◆ WORK ORDER
All lines of the listing that contain "populate" should be shown in full.

Segment Open

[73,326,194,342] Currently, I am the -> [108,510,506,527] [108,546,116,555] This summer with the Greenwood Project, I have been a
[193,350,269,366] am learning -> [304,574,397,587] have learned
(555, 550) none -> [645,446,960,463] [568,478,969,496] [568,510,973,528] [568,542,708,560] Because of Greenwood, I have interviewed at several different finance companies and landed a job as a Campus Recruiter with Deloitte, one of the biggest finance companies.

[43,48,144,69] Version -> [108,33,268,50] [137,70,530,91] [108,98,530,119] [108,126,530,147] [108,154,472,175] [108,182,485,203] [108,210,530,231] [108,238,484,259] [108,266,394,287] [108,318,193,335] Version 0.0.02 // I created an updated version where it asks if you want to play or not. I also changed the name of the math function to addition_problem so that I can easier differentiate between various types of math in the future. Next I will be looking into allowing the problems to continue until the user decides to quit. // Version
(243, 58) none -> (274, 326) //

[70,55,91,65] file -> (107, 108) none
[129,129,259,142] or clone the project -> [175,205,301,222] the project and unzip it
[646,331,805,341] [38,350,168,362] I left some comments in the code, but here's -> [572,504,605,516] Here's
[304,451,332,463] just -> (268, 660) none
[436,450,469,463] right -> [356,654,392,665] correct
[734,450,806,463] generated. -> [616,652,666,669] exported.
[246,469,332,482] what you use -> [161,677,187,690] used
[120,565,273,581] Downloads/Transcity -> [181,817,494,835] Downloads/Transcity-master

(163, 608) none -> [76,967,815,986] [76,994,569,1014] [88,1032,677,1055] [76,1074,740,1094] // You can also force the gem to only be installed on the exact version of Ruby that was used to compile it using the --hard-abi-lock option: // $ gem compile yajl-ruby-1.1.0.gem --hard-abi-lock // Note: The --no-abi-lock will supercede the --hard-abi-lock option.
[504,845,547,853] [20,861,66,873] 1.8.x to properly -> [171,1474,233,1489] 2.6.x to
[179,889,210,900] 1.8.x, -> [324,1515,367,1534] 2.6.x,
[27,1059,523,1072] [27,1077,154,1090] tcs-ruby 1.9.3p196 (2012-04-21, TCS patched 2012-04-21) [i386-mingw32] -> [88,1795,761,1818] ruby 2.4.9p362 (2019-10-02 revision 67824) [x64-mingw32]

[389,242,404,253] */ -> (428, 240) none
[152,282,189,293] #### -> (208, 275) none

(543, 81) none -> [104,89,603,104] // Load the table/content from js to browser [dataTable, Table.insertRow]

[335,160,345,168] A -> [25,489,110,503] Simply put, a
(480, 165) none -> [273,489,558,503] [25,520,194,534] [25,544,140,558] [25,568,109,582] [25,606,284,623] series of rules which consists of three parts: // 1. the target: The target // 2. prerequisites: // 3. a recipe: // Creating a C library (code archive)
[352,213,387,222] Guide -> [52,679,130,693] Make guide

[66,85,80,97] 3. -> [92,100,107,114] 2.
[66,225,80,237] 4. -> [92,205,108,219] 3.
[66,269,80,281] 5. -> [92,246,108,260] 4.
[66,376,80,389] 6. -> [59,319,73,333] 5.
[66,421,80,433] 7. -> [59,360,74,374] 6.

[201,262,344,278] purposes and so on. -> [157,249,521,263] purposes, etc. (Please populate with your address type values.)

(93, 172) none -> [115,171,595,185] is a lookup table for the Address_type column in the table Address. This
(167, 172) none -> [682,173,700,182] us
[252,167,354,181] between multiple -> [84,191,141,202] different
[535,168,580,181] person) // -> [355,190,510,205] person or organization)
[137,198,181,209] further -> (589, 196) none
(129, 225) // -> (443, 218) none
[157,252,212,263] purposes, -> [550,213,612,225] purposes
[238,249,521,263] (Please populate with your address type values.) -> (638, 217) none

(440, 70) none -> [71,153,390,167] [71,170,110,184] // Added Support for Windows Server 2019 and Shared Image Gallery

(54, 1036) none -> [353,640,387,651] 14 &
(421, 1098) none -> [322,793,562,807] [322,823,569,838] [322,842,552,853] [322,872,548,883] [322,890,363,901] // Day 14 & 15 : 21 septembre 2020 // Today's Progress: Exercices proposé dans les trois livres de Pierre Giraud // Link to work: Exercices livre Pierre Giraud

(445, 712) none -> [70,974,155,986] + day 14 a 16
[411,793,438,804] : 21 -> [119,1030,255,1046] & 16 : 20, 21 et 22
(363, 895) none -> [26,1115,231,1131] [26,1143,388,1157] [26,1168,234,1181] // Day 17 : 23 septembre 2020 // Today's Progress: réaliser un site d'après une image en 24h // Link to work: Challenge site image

Segment Closed

◆ YOUR RESPONSE
[201,262,344,278] purposes and so on. -> [157,249,521,263] purposes, etc. (Please populate with your address type values.)
[238,249,521,263] (Please populate with your address type values.) -> (638, 217) none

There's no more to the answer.